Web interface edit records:
◇ ◇ ◇ ◇ ◇
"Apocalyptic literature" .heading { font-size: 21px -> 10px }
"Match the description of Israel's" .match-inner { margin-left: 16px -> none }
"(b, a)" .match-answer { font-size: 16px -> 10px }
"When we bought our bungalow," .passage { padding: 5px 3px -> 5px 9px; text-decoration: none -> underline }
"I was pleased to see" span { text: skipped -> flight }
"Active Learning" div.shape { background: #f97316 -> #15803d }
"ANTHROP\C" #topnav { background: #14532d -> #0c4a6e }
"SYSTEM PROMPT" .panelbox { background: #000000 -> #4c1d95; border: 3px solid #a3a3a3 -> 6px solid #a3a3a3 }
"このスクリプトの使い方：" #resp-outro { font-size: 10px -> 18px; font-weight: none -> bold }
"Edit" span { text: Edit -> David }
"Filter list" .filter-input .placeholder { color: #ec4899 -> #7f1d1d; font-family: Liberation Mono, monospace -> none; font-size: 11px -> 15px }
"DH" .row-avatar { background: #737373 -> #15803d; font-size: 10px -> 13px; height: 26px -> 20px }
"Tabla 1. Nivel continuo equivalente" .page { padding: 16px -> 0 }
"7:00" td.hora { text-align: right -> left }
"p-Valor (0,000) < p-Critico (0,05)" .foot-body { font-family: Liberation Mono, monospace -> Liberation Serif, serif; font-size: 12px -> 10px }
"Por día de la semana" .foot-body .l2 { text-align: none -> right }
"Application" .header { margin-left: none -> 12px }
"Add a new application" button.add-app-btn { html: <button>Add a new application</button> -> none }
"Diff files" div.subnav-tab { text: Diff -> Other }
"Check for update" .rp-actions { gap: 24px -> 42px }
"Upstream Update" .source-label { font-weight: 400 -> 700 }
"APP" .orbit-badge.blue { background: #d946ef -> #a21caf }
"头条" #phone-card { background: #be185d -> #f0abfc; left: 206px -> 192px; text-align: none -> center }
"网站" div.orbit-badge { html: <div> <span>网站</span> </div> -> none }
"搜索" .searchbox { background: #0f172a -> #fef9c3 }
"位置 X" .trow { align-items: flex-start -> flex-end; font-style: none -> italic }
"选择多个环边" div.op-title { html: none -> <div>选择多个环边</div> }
◇ ◇ ◇ ◇ ◇
What is being asked: Transcribe exactly, starting at the line with "align-items: flex-start ->" and continuing through the last line of the data above; leave out all earlier lines.

Solved problem:
"位置 X" .trow { align-items: flex-start -> flex-end; font-style: none -> italic }
"选择多个环边" div.op-title { html: none -> <div>选择多个环边</div> }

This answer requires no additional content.